> [PROVIDED INFORMATION]:
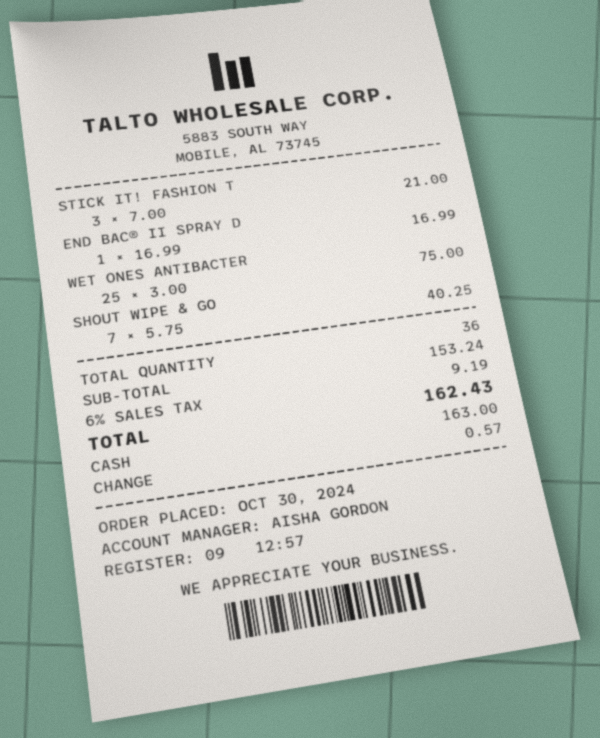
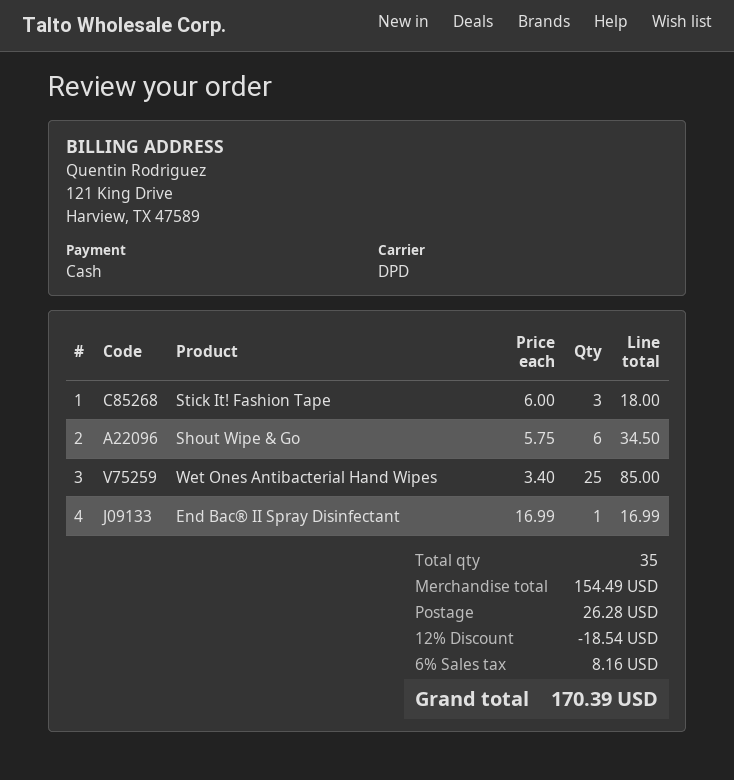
STICK IT! FASHION T: 3 x 7.00 = 21.00 -> 3 x 6.00 = 18.00
WET ONES ANTIBACTER: 25 x 3.00 = 75.00 -> 25 x 3.40 = 85.00
SHOUT WIPE & GO: 7 x 5.75 = 40.25 -> 6 x 5.75 = 34.50
total quantity: 36 -> 35
subtotal: 153.24 -> 154.49
discount: none -> 12% = 18.54
shipping: none -> 26.28
tax: 6% = 9.19 -> 6% = 8.16
total: 162.43 -> 170.39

> [ASSIGNMENT]: The expected result is the material restated word for word, minus any picture.

> [RESPONSE AREA]:
STICK IT! FASHION T: 3 x 7.00 = 21.00 -> 3 x 6.00 = 18.00
WET ONES ANTIBACTER: 25 x 3.00 = 75.00 -> 25 x 3.40 = 85.00
SHOUT WIPE & GO: 7 x 5.75 = 40.25 -> 6 x 5.75 = 34.50
total quantity: 36 -> 35
subtotal: 153.24 -> 154.49
discount: none -> 12% = 18.54
shipping: none -> 26.28
tax: 6% = 9.19 -> 6% = 8.16
total: 162.43 -> 170.39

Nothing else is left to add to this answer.